* _Directions_: Your answer should be one number: how many lines below hold the word "span".

* _Material provided_:

__________________________________________________

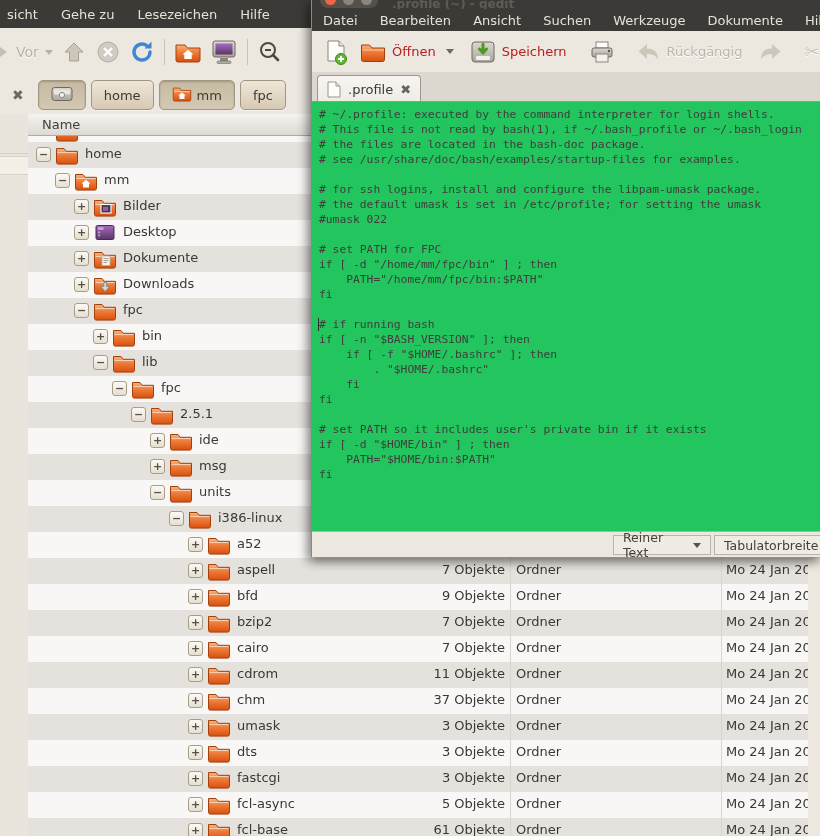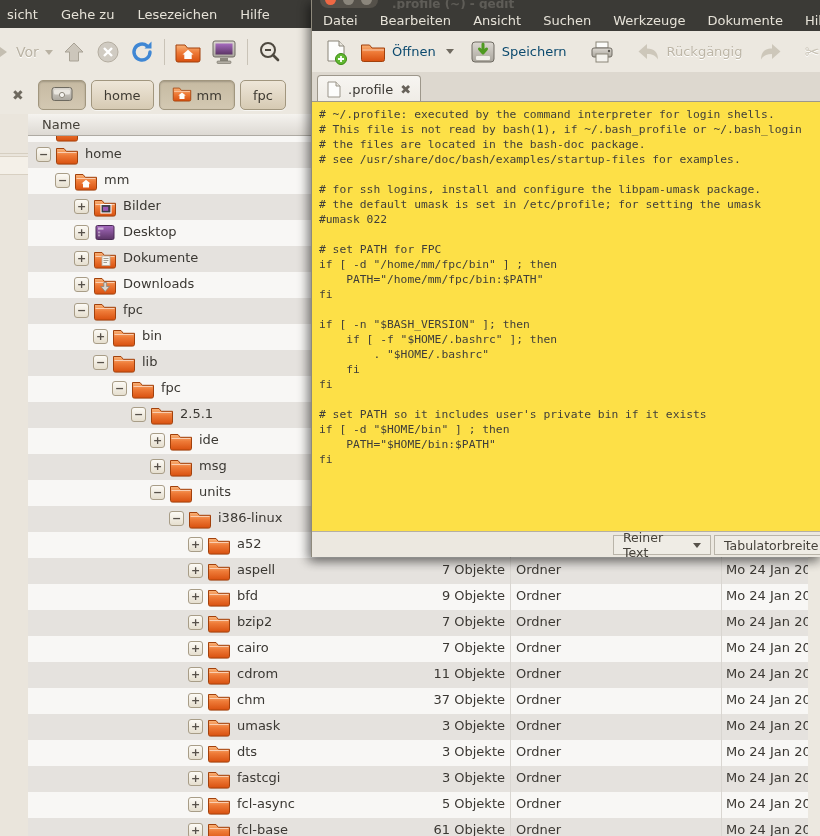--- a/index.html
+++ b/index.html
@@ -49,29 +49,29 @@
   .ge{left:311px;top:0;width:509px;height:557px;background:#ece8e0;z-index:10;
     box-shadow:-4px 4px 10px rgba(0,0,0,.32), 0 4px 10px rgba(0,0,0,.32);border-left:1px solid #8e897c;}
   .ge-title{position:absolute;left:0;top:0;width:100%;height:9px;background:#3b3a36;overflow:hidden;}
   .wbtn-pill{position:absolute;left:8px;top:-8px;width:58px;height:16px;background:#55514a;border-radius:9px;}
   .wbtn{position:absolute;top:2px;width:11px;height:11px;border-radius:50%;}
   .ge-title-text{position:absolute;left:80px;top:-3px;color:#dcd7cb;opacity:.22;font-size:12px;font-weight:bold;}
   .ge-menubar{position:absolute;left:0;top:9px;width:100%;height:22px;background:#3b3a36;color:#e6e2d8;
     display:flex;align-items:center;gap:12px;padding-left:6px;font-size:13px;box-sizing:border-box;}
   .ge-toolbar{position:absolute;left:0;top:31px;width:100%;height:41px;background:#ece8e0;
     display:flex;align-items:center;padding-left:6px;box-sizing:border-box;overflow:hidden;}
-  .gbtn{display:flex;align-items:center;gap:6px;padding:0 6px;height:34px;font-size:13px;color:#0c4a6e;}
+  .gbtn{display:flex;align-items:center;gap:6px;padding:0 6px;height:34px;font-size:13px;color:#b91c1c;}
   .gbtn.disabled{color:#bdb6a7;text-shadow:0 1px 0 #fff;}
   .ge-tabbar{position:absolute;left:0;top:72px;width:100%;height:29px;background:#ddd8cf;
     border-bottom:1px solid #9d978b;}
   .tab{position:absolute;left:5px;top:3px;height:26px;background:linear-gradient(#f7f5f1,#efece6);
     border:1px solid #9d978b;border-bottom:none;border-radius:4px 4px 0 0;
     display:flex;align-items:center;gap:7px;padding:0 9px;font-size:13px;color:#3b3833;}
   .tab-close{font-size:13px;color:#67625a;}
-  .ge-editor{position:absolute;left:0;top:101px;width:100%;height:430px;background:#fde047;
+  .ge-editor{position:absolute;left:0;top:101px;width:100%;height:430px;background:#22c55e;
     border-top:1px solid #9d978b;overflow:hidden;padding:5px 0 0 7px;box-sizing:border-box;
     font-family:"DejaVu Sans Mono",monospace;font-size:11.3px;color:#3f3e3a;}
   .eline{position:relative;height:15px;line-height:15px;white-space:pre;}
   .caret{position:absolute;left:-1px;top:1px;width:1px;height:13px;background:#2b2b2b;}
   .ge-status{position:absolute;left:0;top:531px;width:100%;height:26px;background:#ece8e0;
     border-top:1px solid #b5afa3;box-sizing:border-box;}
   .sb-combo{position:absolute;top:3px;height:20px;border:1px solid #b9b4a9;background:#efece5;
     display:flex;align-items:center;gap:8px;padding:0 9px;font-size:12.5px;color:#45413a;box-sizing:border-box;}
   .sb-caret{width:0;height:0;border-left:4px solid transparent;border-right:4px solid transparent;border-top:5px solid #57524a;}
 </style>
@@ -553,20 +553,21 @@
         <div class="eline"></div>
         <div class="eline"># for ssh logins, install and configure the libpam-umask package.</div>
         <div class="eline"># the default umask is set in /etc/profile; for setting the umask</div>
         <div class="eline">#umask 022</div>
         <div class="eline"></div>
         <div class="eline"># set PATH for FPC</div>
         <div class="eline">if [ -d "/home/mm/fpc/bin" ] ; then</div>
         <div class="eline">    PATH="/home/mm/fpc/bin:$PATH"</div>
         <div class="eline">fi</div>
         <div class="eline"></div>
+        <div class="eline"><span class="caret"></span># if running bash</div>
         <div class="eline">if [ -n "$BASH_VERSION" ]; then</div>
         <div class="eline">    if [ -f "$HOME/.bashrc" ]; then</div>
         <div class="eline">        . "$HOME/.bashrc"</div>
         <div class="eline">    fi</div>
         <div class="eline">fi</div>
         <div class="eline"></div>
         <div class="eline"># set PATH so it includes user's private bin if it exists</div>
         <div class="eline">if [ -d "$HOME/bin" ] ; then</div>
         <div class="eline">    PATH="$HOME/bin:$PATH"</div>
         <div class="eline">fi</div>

__________________________________________________

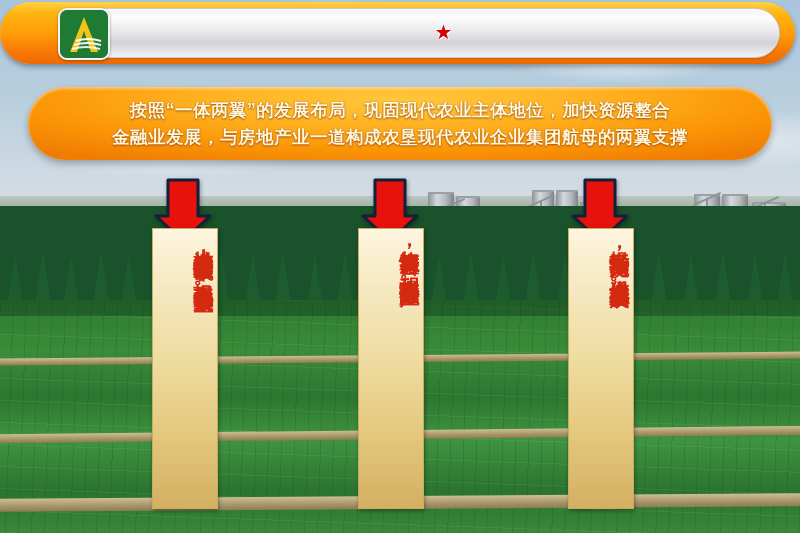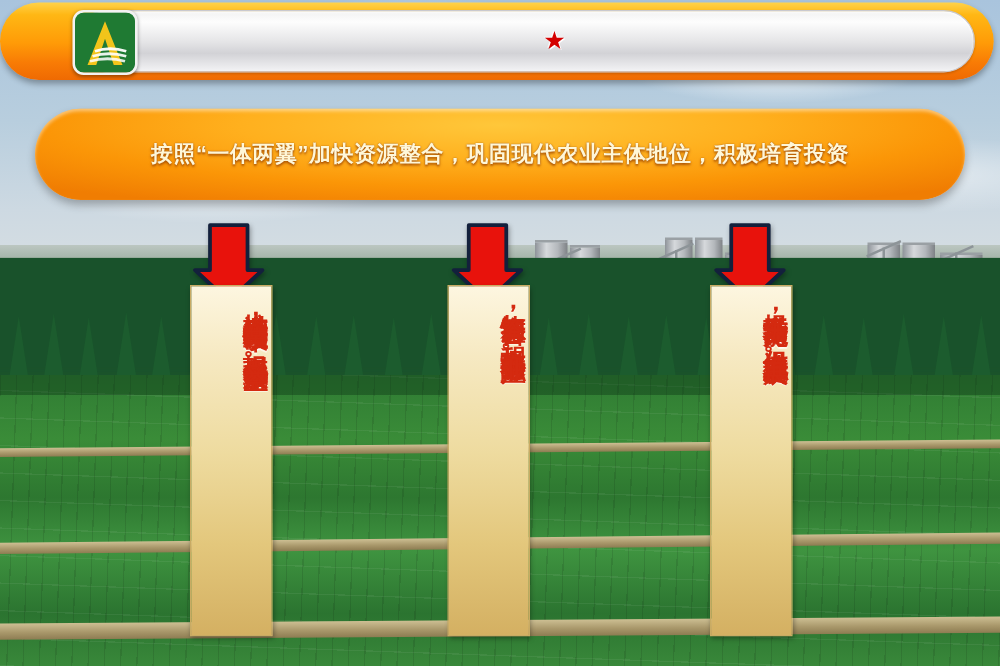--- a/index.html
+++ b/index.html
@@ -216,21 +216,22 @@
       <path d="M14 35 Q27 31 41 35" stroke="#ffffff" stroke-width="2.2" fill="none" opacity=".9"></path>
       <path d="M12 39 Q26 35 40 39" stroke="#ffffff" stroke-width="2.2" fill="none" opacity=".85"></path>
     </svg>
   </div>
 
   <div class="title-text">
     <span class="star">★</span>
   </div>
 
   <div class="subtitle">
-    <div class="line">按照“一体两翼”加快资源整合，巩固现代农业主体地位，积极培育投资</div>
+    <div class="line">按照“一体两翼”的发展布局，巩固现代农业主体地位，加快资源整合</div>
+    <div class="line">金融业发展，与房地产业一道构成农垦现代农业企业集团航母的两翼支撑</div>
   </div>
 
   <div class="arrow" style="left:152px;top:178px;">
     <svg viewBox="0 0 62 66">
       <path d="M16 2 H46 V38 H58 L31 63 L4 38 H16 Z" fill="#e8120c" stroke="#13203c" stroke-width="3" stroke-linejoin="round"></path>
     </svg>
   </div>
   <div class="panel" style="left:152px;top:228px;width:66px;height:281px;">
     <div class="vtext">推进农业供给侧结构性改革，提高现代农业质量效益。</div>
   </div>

__________________________________________________

* _Answer section_: 2